Solving the problem of adverse childhood stress

Recently an article in the New York Times caught my eye. It was about something called “toxic stress” and its effect on children. Exposure to adverse childhood experiences (ACE), like abuse, neglect, and domestic violence, has long term impacts on a child’s psychological and physical well-being. These negative experiences can induce what researchers at the Center on the Developing Child at Harvard University call a “toxic stress response”. Before I go much further into what I found to be particularly interesting in the article, I’ll give a brief overview of the stress response system.

The stress response system involves the central nervous system, the body’s endocrine (hormone) system, and a network of chemical messengers. Environmental and physical stressors cause a cascade of events to happen within these biological systems. One important final chemical messenger that is released is cortisol. This messenger attempts to bring the body back to homeostasis by redistributing energy to areas of the body that needs it the most (like the brain and heart) and away from organs that don’t need it (like the digestive tract). Stress in little dosages are essential for healthy development. When the stress response system is overtaxed, like in the cases of ACE, cortisol has a negative effect to the body. It suppresses the immune system and can actually change the neurobiology of the brain. This affects functions like memory and concentration. Critically, stress can also influence risk for a variety of psychological disorders related to anxiety and depression.

And for children, the long range effects of stress on a developing systems are especially deleterious for psychosocial outcomes.
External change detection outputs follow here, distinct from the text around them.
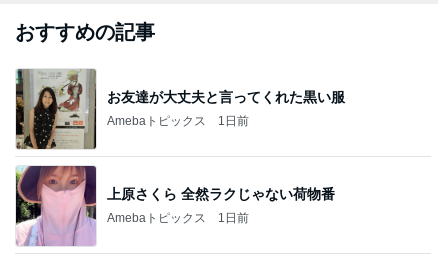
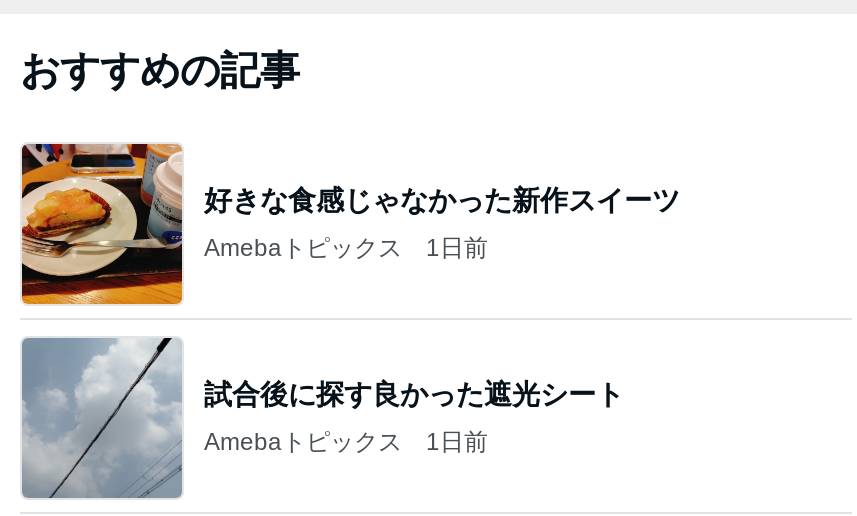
- [image]
- お友達が大丈夫と言ってくれた黒い服
+ [image]
+ 好きな食感じゃなかった新作スイーツ

- [image]
- 上原さくら 全然ラクじゃない荷物番
+ [image]
+ 試合後に探す良かった遮光シート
According to the NY Times article, toxic stress can increase risks for , drug abuse, suicide, and poor academic performance. One way that stress can produce physical and psychological influences is by activating and deactivating coding segments of DNA (i.e. influencing gene expression). It’s fascinating that stress–an invisible force–is capable of all that. Stress really highlights gene-environment interaction.

The interesting part of the article was that the quality of relationship between the parent and child is a highly protective factor against the adverse effects of stress. This parallels a lot of what we know about maternal care and the stress response in rodent models. Stress neurobiology is shaped by the social environment experienced by young organisms. In infant rats (called pups), that is largely comprised of the amount of licking and grooming provided by its mother. Highly responsive maternal care promotes a less reactive stress system that is more resilient to challenges. The positive effects can also span generations.
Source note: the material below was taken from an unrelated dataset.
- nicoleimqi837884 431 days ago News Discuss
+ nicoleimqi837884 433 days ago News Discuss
Pups also go through a phase of hypo-responsivity to stress during a sensitive period for learning odor preferences related to attachment. This prevents pups from learning an aversion to the mother during rough handling in the nest (e.g getting stepped on or knocked around). There is evidence that similar period of hypo-responsivity is present in humans as well. In the context of the NY Times article, I cannot begin to imagine how much worse ACE would be without this protective buffering in place.

A large portion of the article was devoted to explicating a community-based program called Child First, that helps to foster home-based parent guidance and child-parent psychotherapy. And I agree, like the rodent models, parents who are receptive to their child’s psychosocial needs can have profound influences on wellbeing. More research on ACEs and protective factors is critical for the continued development of community-based programs aimed at preventing psychological problems associated with stress. Given that, I’m really looking forward to the followup to this NY Times article by David Bornstein as part of Fixes, a column that explores solutions to major social problems.